The United States may be a country built on immigration, she writes, “yet we live with this prevailing notion, however subconscious, that you don’t belong unless you’re white.”
“The likelihood of another Trayvon Martin-Zimmerman confrontation is highly probable,” Tresviño concludes, “unless the national dialogue seriously starts to include addressing a topic that is long overdue and has a shorter and shorter fuse.”
‘Initially It Was Just Black and White’
Conservative media, meanwhile, criticized Latino organizations for their “silence” on the case, and for not standing behind Zimmerman. But Latino advocates say these remarks take away from the real issue, reports Soni Sangha for Fox News Latino.
“We have paradigms in this country: Initially it was just black and white,” Lisa Navarette, a spokeswoman for the National Council of La Raza, told Fox News Latino. “This is complicated because the media tried to put it into that paradigm but it didn’t fit.”
“This is much more complex than simply saying this guy is Hispanic and we [Hispanics] have to defend Hispanics,” Angelo Falcon, president of the National Institute for Latino Policy, told Fox News Latino. “There is a whole question going on like, ‘Are Hispanics capable of being racist?’ ‘Why are they calling him a white Hispanic?’… That shows a lack of understanding about the Latino community.”
‘Dividing Blacks and Latinos’ or ‘Bringing the Communities Together’?
Some Latino groups, meanwhile, took Geraldo Rivera to task for his comment that the hoodie worn by Trayvon Martin was as much responsible for his death as the man who shot him. A group of community activists calling themselves Latinos For Trayvon Martin accused Rivera of dividing blacks and Latinos.
At a news conference at Hostos Community College in the Bronx last Thursday, they called for the arrest of George Zimmerman. The action was a response to what they saw as an attempt by “some in the mainstream media” to “play the ‘Hispanic card’ to transform what appears to be a racially motivated murder to a Black-Brown division.”
“George Zimmerman is half Latino, but his mentality appears to be completely white supremacist. We suspect that Geraldo Rivera’s mentality is not far from Zimmerman’s,” wrote community activists José Alfaro, Ramon Jimenez, Esperanza Martell, Radhames Perez, José LaSalle, Rafael Sencion Marina Ortiz and Zenaida Mendez.
Rivera responded in a column on Fox News Latino, writing, “That provable falsehood cannot be tolerated.”
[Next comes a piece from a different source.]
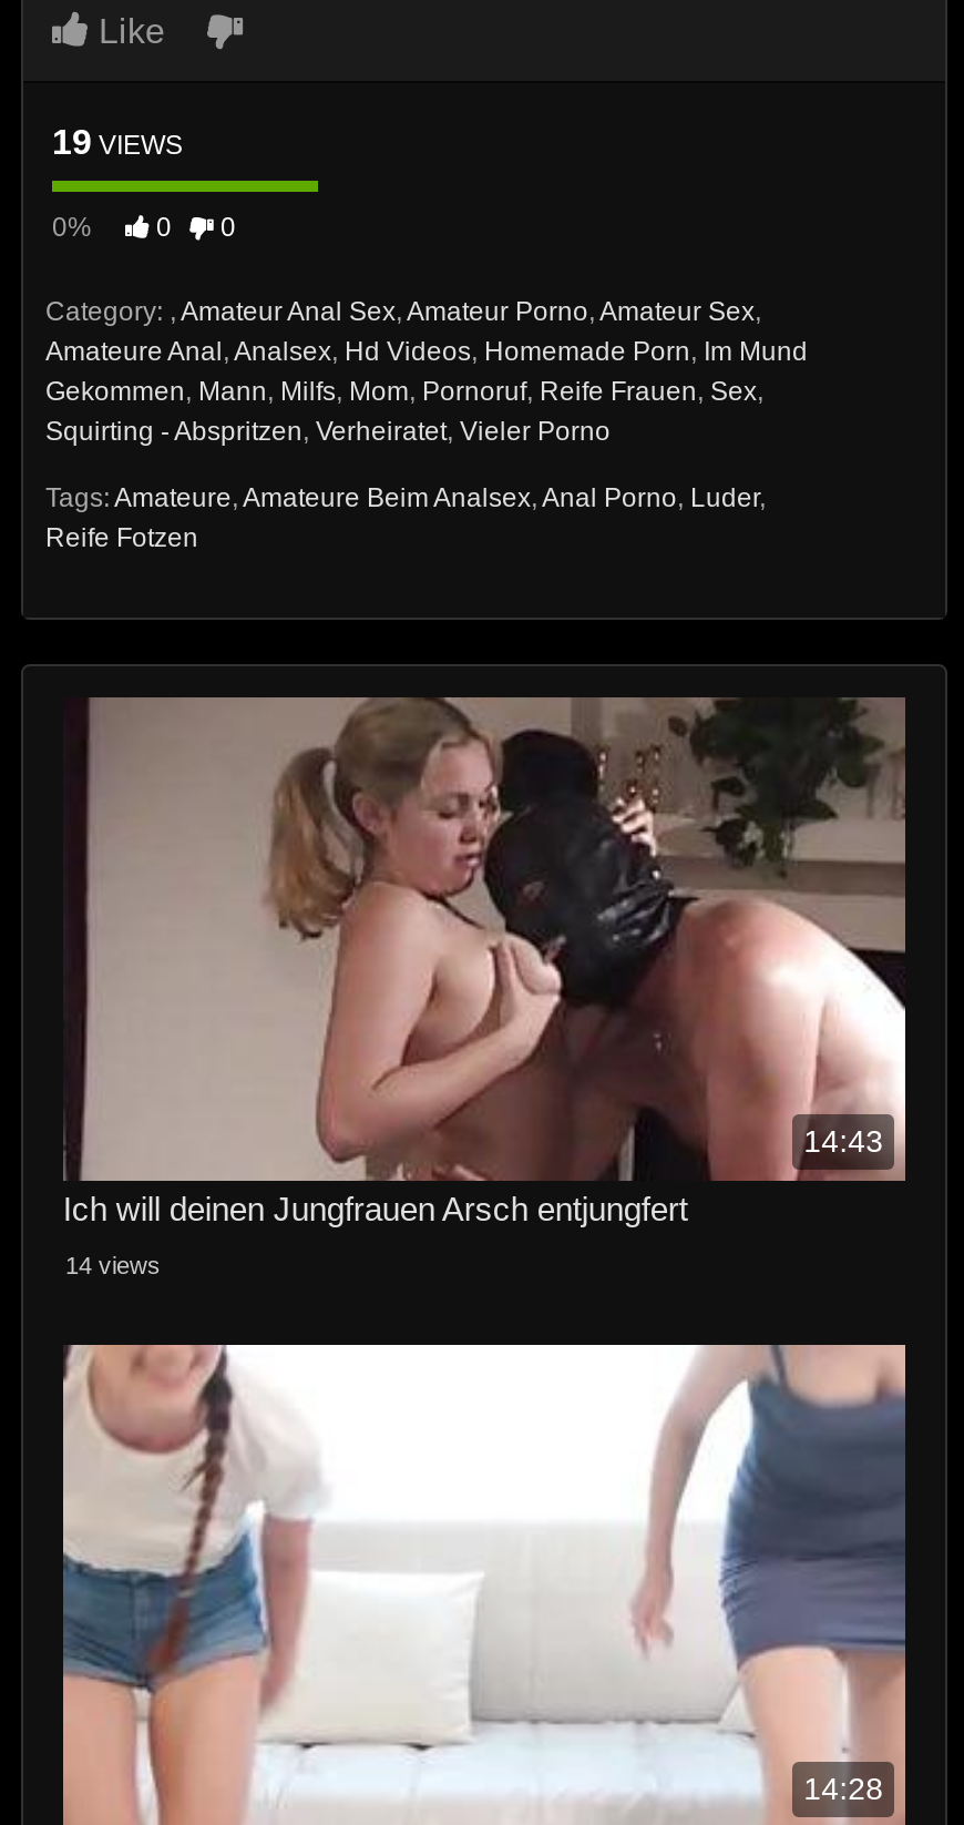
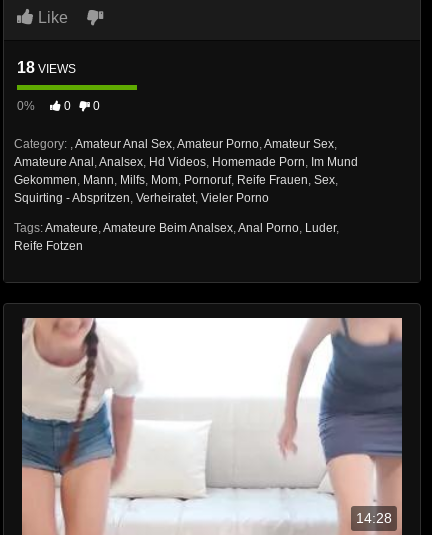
[52,123,183,161] 19 VIEWS -> [17,59,76,76] 18 VIEWS
[63,695,907,1279] [image] | 14:43 | Ich will deinen Jungfrauen Arsch entjungfert | 14 views -> none

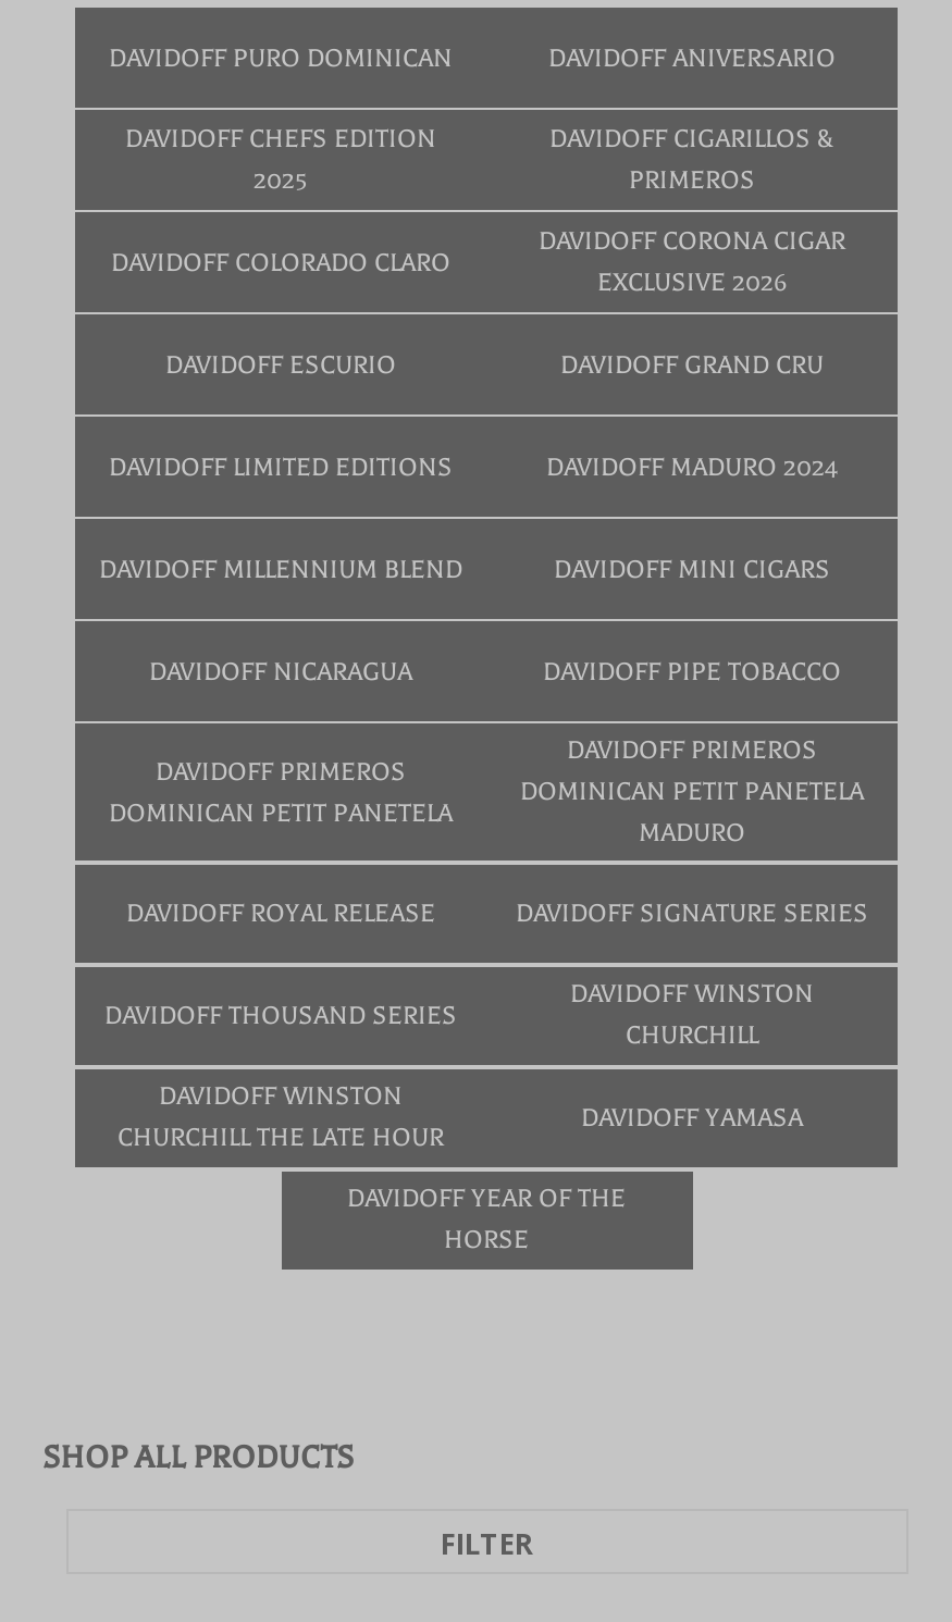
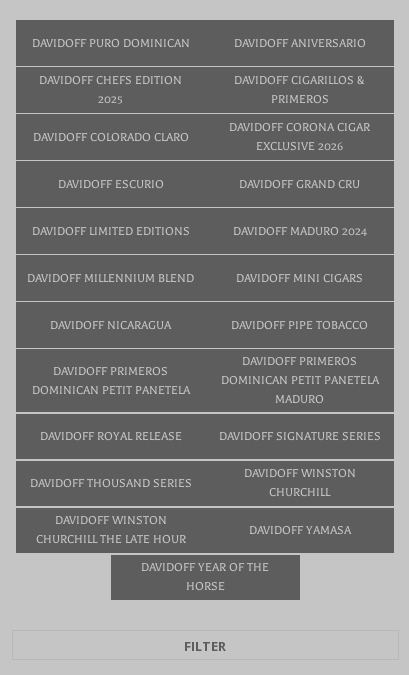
[42,1440,354,1477] SHOP ALL PRODUCTS -> none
On the contrary, he writes, “If anything, isn’t the reaction to the tragedy bringing the communities together to express shared outrage?”
‘Irrational Fear’
Regardless of who perpetrated the crime, the case was a clear example of racial profiling, write editors of Spanish-language news network ImpreMedia.
“It is tragic that the mere presence of an African American teen walking at night is seen as a threat. But it’s even worse when legally, this mistaken perception is enough to justify a murder,” according to an editorial in New York’s Spanish-language daily El Diario/La Prensa.
“What happened speaks of racism in our society, which is reflected in irrational fear,” editors write.